*What you should do*: The word "life" occurs in some of the lines below; copy each of those lines.

Before-and-after change data:

▬▬▬

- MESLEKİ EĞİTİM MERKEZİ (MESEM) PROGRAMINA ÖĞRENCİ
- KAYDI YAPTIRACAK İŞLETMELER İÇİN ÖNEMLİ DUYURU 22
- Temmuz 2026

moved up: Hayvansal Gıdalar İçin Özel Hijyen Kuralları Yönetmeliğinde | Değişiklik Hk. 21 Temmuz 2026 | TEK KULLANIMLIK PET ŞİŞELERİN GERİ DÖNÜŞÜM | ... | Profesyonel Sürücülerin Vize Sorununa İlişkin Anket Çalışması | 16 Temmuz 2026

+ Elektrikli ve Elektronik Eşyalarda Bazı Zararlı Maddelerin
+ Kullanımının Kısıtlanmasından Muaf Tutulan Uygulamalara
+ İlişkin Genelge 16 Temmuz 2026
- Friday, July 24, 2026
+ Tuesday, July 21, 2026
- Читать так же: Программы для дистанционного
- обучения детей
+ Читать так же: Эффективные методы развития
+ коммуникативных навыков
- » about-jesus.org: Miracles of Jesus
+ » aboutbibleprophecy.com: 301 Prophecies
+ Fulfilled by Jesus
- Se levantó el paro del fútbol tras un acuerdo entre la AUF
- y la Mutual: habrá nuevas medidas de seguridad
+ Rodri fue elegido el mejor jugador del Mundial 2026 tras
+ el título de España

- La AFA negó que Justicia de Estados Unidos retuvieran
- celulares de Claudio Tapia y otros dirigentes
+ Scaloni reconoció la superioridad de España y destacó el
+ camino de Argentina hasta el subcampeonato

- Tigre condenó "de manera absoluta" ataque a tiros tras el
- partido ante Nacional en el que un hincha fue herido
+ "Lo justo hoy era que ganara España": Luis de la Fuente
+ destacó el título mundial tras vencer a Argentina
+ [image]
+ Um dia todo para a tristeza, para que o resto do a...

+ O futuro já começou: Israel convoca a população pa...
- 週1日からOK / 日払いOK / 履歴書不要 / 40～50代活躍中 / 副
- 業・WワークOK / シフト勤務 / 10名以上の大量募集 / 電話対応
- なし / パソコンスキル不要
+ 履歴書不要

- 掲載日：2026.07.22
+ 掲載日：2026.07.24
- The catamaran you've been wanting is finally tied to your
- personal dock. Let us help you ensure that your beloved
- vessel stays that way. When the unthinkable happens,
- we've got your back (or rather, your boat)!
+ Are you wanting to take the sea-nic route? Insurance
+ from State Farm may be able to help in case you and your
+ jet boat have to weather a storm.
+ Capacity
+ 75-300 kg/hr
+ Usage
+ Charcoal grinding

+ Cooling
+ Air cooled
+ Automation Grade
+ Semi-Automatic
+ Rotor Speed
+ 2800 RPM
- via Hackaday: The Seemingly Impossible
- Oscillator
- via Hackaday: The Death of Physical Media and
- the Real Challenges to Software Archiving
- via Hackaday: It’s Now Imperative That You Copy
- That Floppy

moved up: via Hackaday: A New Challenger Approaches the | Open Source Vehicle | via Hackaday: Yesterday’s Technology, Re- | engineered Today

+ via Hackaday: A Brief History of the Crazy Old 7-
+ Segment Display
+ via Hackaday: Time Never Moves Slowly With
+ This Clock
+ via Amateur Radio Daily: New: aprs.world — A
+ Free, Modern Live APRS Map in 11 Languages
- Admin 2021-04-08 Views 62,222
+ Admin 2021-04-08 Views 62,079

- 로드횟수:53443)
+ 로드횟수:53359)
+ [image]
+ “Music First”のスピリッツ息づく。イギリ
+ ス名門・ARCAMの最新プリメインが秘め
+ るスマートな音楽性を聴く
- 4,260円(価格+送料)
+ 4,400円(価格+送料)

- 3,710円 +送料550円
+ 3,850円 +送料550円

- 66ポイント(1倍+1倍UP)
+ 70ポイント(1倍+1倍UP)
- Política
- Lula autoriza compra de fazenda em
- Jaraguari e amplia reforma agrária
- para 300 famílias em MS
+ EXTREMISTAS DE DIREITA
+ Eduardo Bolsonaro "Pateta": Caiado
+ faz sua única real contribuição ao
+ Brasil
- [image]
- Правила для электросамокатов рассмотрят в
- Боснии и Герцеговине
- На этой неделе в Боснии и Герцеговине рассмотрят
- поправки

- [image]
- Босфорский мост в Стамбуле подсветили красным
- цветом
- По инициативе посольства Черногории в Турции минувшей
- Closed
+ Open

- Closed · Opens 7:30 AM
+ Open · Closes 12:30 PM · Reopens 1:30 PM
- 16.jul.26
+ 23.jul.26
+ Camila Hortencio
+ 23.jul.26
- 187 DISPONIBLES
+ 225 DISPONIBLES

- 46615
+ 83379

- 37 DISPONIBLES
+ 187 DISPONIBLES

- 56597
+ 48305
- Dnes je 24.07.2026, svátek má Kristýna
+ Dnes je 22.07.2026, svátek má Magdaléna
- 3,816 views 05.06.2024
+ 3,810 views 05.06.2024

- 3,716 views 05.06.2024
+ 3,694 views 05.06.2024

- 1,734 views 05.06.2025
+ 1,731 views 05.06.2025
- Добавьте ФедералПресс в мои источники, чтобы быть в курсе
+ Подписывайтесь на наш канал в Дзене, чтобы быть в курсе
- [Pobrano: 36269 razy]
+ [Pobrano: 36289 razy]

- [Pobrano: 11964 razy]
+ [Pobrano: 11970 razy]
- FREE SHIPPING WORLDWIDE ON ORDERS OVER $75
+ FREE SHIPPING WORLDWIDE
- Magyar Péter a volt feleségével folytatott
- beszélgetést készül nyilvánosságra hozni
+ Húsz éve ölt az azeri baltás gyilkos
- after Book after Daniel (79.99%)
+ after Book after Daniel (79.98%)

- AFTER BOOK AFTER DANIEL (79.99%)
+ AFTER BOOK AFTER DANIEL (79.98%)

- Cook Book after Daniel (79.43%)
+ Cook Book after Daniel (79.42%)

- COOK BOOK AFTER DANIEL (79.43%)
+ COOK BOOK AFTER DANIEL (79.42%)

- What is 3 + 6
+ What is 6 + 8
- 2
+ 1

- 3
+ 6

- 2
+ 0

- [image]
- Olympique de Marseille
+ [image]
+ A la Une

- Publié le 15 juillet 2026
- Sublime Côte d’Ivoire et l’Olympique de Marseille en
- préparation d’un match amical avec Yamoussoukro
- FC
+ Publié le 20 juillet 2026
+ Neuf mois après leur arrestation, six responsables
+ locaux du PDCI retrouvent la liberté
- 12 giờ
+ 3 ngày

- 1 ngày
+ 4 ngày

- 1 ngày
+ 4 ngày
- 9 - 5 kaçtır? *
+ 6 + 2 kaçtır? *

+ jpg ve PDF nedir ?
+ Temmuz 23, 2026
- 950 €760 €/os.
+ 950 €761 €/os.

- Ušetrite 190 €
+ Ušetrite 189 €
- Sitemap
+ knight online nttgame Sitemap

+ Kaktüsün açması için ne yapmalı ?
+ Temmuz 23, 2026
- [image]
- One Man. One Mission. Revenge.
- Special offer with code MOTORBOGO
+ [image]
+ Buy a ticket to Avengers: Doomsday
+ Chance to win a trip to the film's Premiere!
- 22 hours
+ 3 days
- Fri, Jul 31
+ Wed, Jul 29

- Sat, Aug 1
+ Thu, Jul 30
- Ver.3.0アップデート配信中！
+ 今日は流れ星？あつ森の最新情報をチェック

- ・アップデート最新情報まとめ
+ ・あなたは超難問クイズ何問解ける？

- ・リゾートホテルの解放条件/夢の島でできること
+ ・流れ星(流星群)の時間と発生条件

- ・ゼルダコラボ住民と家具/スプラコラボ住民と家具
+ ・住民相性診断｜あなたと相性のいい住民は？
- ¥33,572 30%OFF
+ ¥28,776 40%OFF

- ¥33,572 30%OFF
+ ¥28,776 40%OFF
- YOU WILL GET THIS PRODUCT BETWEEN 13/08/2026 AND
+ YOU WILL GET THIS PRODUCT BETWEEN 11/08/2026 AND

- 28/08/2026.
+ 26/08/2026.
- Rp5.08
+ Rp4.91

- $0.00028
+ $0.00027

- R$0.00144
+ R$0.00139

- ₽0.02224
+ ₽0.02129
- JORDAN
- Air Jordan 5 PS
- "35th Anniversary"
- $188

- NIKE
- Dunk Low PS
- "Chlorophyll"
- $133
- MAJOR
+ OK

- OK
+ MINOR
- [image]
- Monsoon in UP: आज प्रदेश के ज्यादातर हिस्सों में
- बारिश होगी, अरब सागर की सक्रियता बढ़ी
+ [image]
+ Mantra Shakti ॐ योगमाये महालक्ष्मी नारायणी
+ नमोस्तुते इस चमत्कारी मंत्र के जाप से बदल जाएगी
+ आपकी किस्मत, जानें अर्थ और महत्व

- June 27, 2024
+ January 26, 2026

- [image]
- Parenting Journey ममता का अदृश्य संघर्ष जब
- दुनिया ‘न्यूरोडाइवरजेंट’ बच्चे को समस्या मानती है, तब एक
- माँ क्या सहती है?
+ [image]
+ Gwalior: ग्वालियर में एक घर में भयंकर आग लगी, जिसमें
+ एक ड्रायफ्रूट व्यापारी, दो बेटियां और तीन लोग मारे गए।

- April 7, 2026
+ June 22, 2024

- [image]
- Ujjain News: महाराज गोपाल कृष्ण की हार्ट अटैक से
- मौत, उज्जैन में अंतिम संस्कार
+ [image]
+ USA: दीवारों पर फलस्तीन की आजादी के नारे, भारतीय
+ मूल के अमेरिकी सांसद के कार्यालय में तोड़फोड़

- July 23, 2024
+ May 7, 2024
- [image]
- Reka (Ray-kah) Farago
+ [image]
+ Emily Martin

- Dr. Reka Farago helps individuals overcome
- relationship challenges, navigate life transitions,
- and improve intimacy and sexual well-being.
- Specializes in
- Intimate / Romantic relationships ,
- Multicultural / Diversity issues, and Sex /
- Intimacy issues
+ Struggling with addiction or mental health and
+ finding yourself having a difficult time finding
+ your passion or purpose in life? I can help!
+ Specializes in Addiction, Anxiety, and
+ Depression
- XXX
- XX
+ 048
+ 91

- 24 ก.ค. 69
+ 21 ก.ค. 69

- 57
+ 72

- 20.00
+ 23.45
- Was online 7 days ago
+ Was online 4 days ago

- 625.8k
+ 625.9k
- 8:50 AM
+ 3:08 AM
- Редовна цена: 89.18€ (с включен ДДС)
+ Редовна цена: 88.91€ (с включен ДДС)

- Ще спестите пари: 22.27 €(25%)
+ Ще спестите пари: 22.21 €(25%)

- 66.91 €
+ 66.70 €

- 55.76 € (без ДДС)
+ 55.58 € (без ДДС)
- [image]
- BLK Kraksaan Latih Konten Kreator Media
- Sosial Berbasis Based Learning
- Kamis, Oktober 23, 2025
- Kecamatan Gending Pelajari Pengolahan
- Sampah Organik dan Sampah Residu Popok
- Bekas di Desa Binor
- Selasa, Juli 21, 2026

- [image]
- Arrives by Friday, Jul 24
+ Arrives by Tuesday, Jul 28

▬▬▬

*Task response*:
- relationship challenges, navigate life transitions,
+ your passion or purpose in life? I can help!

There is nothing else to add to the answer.